#### WHAT YOU SHOULD DO:
Using the listing below, give the number of lines where "span" appears, and nothing else.

++++ DATA SHOWN

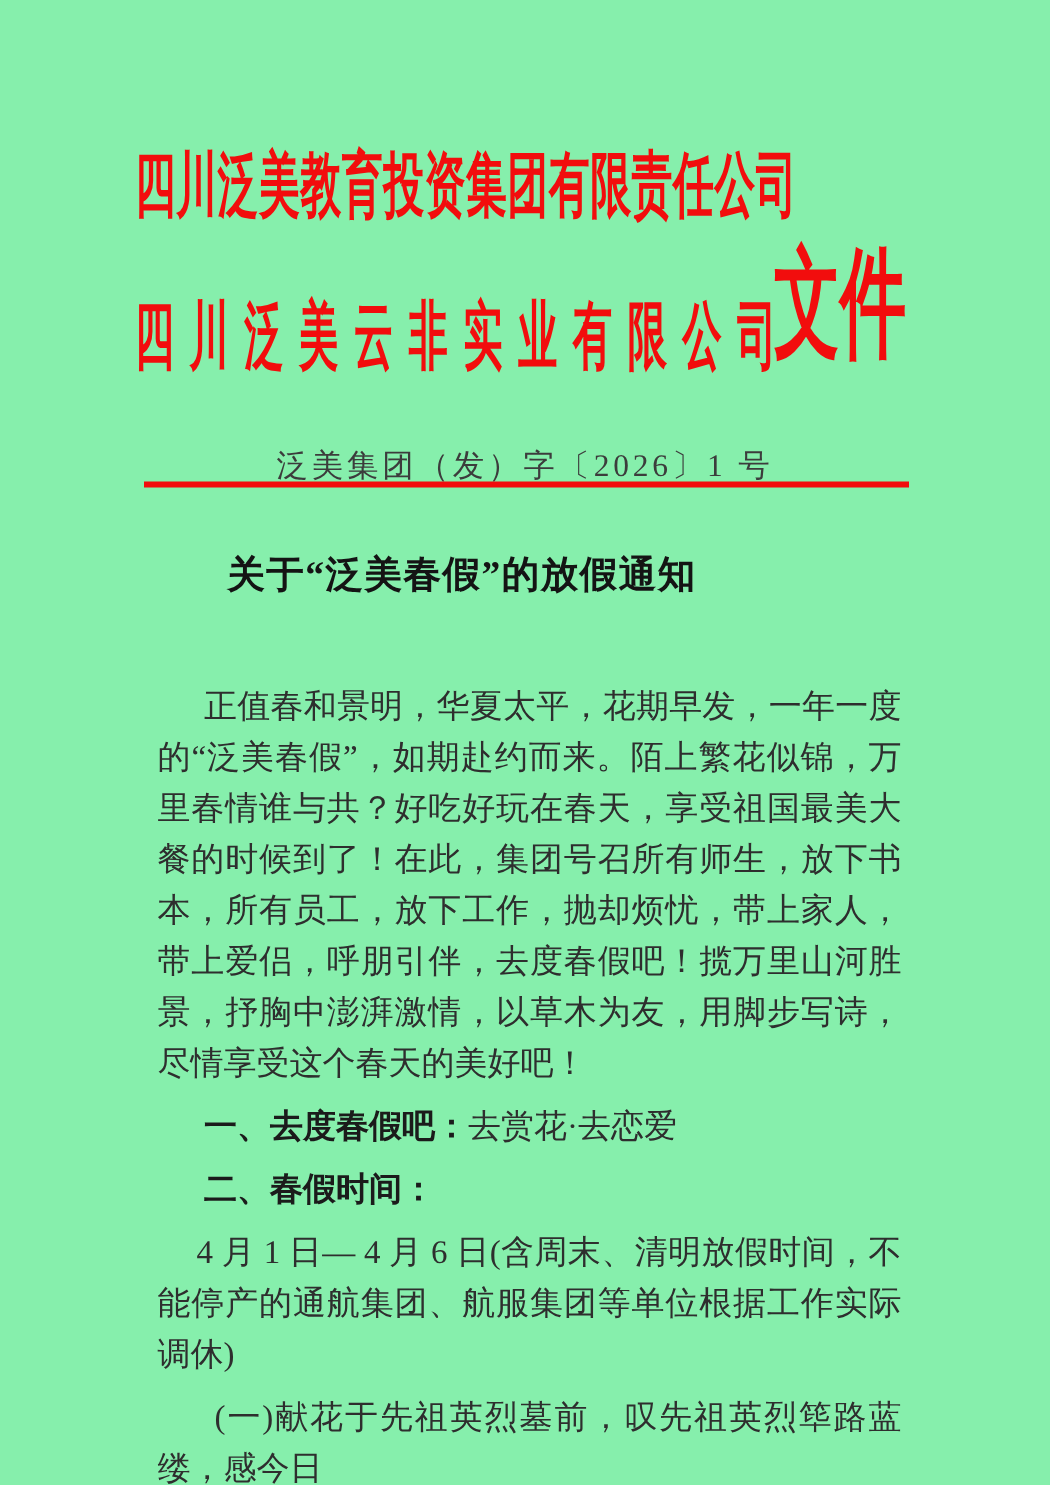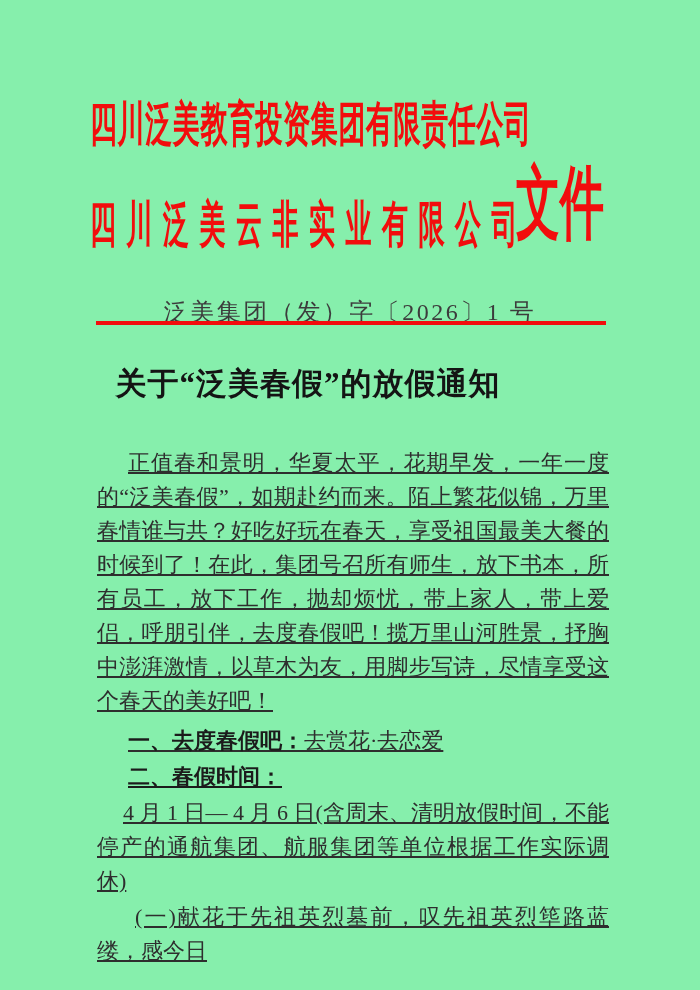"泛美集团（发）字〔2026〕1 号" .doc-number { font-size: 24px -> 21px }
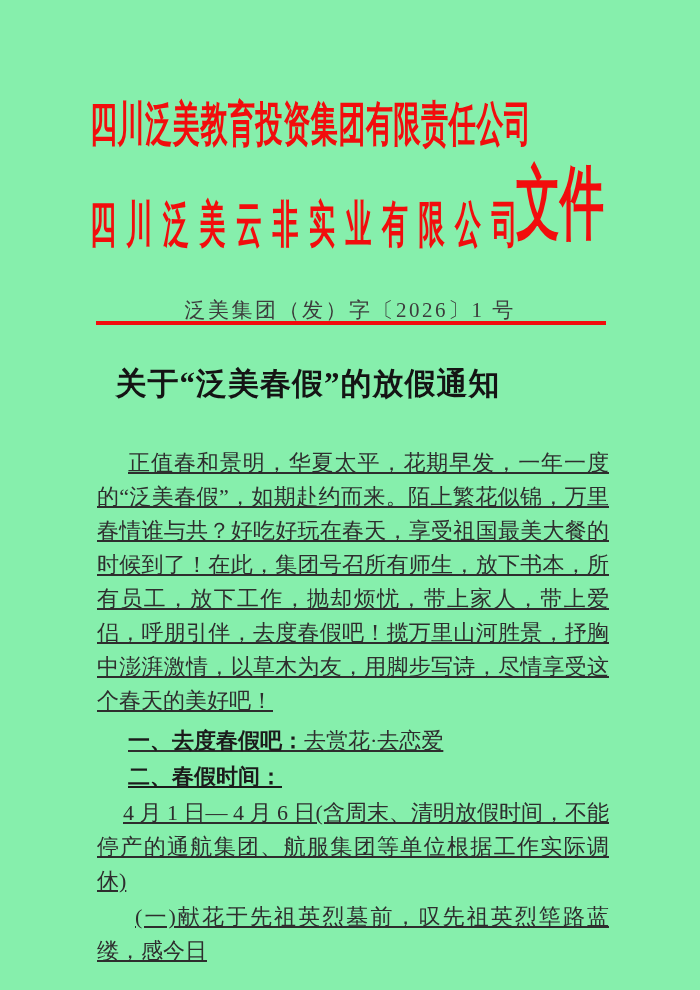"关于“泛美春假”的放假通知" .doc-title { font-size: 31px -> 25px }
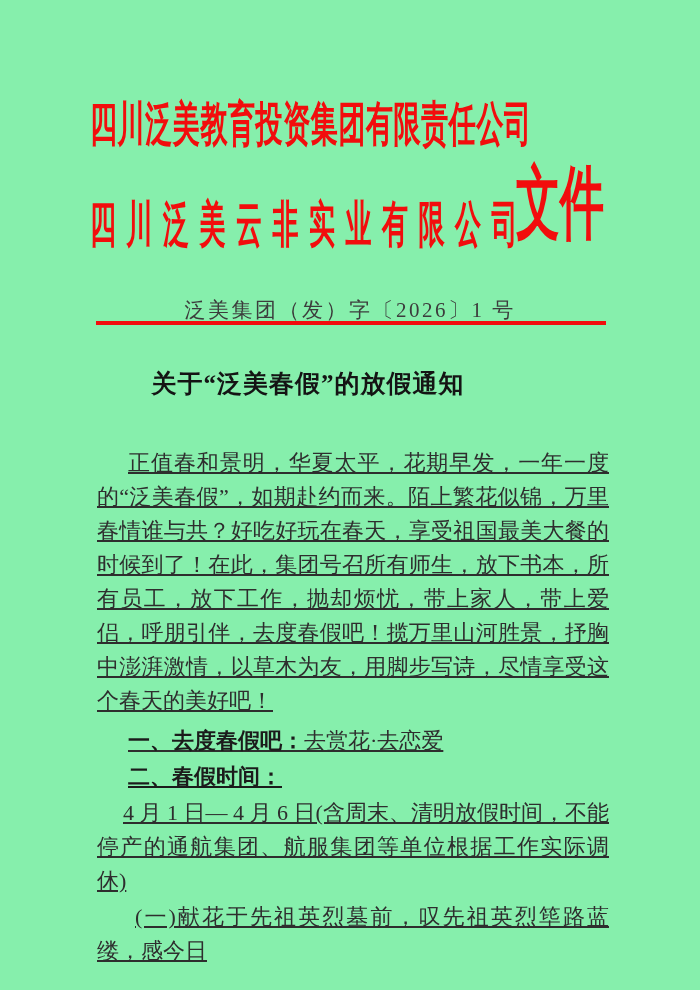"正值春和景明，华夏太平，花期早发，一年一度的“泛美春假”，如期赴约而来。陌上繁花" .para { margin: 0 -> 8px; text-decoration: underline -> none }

++++++++
++++ DATA SHOWN

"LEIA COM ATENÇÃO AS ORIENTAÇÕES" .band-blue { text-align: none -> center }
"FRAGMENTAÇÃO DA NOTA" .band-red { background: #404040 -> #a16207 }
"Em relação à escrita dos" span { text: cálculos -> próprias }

++++++++
++++ DATA SHOWN

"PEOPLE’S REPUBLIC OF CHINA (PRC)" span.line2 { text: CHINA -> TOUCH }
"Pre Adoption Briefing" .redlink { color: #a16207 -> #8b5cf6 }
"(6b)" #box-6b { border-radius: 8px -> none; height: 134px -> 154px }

++++++++

#### ANSWER TO THE PROBLEM:
2